The printer itself needs to be assembled, though don’t let that scare you. It took a little over an hour of assembly time, and there are plenty of helpful guides and videos.
We were going to make an unboxing and assembly video, though we found the ones out there so comprehensive, there wasn’t anything to improve upon.
Ender 3 Branding
When you’re shopping for an Ender 3, you may notice that there are several brands. You’ll see Creality, Comgrow, SainSmart, etc. These are not knock offs or imposters. All Ender 3’s come from the same factory. They can be sold by different manufacturers, much in the same way a Samsung cell phone may be sold by Verizon, AT&T, or other carriers and have the carrier branding.
Ours happens to be from SainSmart.
If you’ve got a printer, you’ll need filament. There are a number of materials to choose from.

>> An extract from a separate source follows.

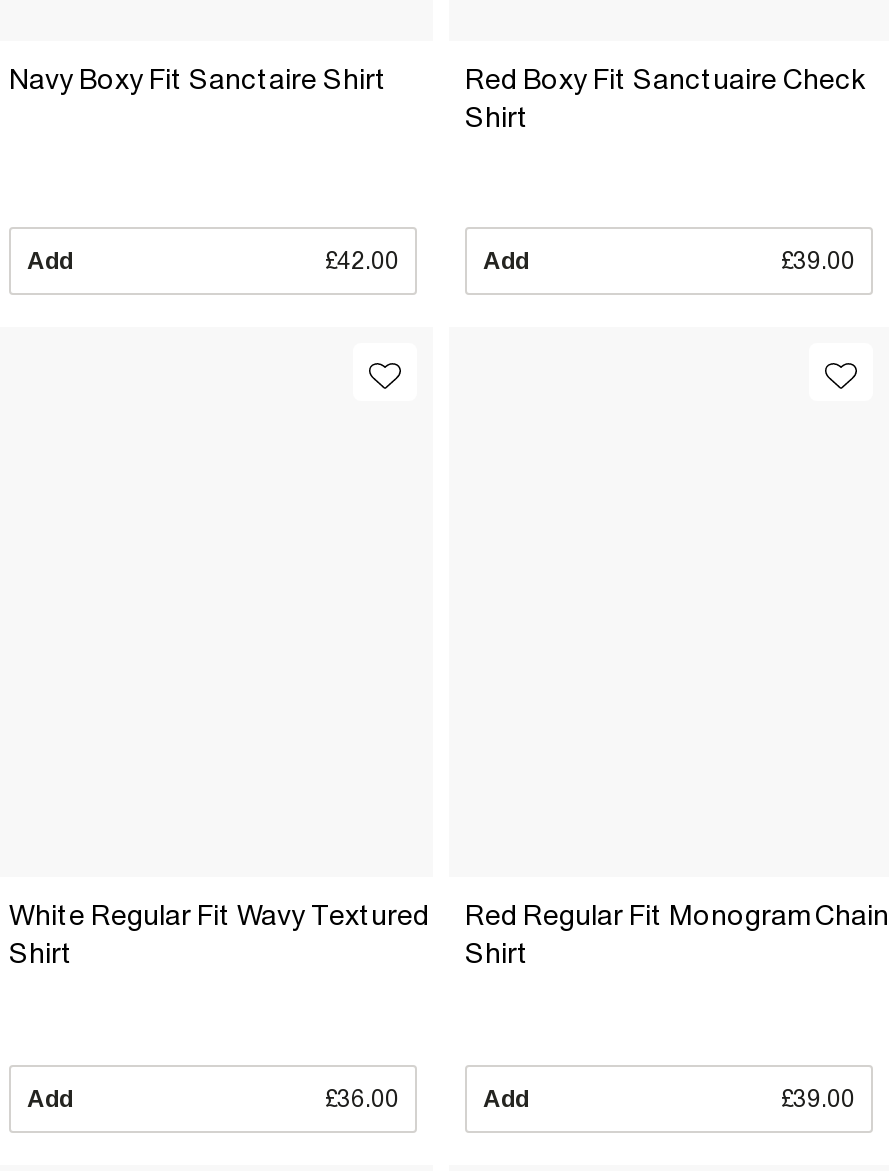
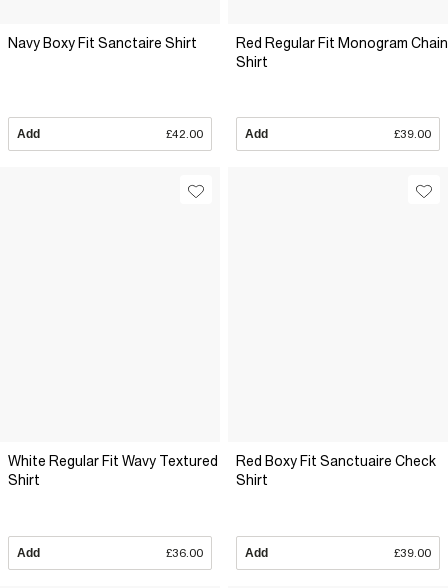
moved [465,64,865,96] -> [236,454,436,470]: Red Boxy Fit Sanctuaire Check
moved [465,900,889,932] -> [236,35,448,51]: Red Regular Fit Monogram Chain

We typically use Hatchbox PLA. It’s a great match of quality and price. We’ve tried a few other brands. Some weren’t quite as smooth in print quality, some had issues with “spooling” where the filament snags during a print. Hatchbox has been pretty solid for us.
You can take a chance on some of the cheaper brands, though your mileage may vary. Before ordering the budget filament and perhaps saving a whopping $4 on a spool, ask yourself if it’s worth a print failing 12 hours in because the filament is cheap.